A more general implication of a two-level theory of fear conditioning for translational research is that investigators should be mindful of important cross-species differences when conducting conditioning studies. First, the nature of conditioning (e.g., single cue vs. differential or contextual conditioning) may promote the use of lower-order or higher-order processes. In addition, noxious US must be perceived to be potentially lethal in animals. In human experiments, US are comparatively mildly aversive and pose no threat to survival. Mild US are less likely to activate automatic CRs than more intense US (36). Second, the nature of the cognitive processes involved in rodents (21) and humans are likely to be very different; volitional attention strongly influences CR in humans. Human research would more greatly benefit from basic research if more complex conditioning procedures engaging higher-level cognitive processes were used in animals (e.g., context conditioning, differential conditioning). Similarly, human research should devote greater efforts to developing robust conditioning experiments that are more impervious to cognition. Ideally, the best way to examine the effect of DCS on extinction in lab-based conditioning in humans would be to use fear-relevant CS, short CS-US intervals during acquisition, an intense US, and masked CS presentation during extinction.
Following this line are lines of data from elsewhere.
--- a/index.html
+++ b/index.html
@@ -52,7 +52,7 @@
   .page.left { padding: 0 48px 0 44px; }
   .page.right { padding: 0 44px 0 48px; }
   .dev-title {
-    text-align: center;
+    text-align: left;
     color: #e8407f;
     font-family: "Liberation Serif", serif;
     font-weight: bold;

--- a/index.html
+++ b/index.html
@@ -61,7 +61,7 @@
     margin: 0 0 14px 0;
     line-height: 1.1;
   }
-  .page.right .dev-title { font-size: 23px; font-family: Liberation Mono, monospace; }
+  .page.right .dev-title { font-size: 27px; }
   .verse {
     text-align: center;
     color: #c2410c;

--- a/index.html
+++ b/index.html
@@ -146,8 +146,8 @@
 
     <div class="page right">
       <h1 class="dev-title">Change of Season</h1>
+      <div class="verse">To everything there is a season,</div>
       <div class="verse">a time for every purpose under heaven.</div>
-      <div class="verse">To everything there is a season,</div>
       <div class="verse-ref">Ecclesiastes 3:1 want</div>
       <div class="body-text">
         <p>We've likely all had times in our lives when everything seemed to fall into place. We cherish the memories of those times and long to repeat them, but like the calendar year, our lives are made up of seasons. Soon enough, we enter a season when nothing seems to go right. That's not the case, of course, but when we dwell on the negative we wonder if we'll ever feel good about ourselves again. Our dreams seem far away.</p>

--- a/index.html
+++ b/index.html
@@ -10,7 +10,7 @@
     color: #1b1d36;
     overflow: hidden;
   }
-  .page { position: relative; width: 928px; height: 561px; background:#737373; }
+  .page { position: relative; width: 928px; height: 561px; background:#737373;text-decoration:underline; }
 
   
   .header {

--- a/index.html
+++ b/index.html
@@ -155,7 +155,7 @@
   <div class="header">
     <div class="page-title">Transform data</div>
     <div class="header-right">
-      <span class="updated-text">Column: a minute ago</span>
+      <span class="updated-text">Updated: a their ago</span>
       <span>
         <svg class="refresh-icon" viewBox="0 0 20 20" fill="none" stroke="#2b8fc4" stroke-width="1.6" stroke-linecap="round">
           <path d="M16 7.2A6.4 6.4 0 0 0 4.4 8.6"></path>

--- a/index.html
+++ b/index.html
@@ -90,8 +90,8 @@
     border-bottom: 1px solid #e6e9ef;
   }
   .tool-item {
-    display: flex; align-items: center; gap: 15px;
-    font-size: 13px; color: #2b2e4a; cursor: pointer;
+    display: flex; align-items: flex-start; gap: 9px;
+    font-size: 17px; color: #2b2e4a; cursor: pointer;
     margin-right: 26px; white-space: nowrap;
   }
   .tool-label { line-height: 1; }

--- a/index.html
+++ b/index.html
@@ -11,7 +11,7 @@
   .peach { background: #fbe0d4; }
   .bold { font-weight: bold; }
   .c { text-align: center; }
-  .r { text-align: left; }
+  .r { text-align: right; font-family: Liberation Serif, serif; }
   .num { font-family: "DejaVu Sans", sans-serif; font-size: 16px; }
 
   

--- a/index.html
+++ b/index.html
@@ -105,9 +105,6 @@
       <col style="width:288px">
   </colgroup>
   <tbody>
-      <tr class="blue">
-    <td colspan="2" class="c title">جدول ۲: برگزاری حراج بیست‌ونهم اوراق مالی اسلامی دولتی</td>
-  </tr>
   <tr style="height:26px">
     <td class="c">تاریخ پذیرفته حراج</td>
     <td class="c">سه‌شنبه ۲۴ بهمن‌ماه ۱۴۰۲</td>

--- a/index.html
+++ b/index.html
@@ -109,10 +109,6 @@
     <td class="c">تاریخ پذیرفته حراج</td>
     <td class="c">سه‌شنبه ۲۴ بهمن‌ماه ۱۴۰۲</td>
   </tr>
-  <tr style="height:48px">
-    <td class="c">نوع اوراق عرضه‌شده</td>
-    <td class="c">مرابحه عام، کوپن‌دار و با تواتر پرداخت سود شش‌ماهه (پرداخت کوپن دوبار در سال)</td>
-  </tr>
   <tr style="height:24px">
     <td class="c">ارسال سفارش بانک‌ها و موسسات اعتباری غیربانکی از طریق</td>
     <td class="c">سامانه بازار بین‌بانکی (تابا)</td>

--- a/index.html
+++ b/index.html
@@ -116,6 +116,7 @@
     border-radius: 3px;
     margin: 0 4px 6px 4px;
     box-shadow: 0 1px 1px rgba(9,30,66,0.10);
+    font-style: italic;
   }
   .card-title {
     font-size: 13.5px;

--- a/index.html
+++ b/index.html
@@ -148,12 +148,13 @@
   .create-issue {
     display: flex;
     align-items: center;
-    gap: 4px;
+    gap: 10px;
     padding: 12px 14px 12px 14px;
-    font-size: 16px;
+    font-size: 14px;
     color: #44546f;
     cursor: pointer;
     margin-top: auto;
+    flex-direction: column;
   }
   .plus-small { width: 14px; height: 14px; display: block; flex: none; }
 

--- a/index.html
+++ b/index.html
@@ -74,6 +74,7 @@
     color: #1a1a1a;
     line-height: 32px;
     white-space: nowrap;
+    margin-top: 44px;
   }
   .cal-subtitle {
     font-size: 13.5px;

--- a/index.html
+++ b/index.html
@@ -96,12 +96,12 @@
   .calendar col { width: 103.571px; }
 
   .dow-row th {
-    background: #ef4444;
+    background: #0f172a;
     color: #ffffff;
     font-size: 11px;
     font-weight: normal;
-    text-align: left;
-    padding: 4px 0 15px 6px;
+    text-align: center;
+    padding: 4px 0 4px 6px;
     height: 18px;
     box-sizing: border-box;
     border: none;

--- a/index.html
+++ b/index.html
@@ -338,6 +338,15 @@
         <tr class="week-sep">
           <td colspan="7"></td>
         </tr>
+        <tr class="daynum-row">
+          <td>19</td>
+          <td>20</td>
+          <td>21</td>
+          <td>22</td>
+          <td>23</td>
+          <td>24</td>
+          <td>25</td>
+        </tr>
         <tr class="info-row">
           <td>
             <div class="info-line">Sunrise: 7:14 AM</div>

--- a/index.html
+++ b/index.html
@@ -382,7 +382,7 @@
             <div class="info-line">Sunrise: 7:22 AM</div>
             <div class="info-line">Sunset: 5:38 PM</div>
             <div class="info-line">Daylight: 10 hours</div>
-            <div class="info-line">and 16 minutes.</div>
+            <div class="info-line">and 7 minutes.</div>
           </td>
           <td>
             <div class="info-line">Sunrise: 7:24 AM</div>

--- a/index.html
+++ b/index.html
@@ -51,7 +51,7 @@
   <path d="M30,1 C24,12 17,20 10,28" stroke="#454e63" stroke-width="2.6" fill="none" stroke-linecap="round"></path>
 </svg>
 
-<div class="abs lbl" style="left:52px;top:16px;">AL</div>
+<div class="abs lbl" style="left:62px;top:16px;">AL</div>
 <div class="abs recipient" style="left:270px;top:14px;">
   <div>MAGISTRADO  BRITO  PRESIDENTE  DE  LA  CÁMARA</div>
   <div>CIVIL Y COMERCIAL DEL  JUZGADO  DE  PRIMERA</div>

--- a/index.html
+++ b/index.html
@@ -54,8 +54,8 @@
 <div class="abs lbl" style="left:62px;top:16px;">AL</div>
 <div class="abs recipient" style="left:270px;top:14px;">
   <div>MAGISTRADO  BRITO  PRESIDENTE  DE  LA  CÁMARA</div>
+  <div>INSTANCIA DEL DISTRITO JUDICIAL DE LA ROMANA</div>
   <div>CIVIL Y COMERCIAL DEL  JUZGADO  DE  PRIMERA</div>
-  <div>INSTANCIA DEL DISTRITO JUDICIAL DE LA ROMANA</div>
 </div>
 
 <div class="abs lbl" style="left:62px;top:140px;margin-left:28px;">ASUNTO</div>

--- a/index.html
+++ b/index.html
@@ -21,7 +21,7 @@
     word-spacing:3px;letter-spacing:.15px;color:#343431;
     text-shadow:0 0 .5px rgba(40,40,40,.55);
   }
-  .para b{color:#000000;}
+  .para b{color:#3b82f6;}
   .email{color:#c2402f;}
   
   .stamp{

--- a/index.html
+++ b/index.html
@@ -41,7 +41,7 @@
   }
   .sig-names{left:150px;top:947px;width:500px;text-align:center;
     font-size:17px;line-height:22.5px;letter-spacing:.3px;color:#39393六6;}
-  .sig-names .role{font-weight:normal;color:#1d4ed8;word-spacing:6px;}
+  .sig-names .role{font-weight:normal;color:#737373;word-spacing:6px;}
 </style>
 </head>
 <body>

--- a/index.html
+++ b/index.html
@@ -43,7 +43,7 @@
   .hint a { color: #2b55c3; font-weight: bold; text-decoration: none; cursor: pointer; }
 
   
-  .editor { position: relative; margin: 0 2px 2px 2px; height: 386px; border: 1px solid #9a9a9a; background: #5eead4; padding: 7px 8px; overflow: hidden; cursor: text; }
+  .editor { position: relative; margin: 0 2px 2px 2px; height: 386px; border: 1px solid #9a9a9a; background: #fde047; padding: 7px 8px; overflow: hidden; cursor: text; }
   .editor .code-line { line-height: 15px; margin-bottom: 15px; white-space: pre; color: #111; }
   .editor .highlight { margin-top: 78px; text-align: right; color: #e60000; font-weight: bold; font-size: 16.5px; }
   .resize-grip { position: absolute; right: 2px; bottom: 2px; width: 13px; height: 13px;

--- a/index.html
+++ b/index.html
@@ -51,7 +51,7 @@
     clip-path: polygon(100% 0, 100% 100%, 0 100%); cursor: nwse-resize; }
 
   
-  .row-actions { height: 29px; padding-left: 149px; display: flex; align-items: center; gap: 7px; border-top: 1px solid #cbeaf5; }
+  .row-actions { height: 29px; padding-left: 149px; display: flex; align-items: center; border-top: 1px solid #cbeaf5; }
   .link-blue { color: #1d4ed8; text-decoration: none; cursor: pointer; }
Many practical questions remain unanswered concerning the mechanisms of action of DCS on conditioning processes, and the specific factors that affect DCS’s effectiveness, such as the dose/time of treatment or the number of exposure/extinction trials. These questions can also be extended to other therapeutic interventions that may influence conditioning processes (acquisition, extinction, consolidation, reconsolidation) with potential implications for human mental health (e.g., beta-blockers, cortisone). Traditionally, these issues have been addressed via clinical trials, but clinical trials with patients are challenging, costly, and time-consuming. As an alternative, laboratory-based fear conditioning procedures present several advantages (e.g., low cost, easy-to-recruit non-clinical samples). Thus, fear conditioning in humans is an important step towards better characterizing drug effects on conditioning processes in order to inform clinical treatment. However, for the cross-fertilization of basic science and psychological science to benefit clinical science, the need to develop a better understanding of fear conditioning mechanisms and refine conditioning procedures in humans and in animals is key.
Financial support for this study was provided by the Intramural Research Program of the National Institute of Mental Health (NIMH). The author would like to thank Monique Ernst, Schmuel Lissek, Brian Cornwell, and Ruben Alvarez for comments on earlier versions of this manuscript, and Ioline Henter for her editorial assistance.
DISCLOSURE/CONFLICT OF INTEREST The author declares that, except for income received from the primary employer, no financial support or compensation has been received from any individual or corporate entity over the past three years for research or professional service and there are no personal financial holdings that could be perceived as constituting a potential conflict of interest.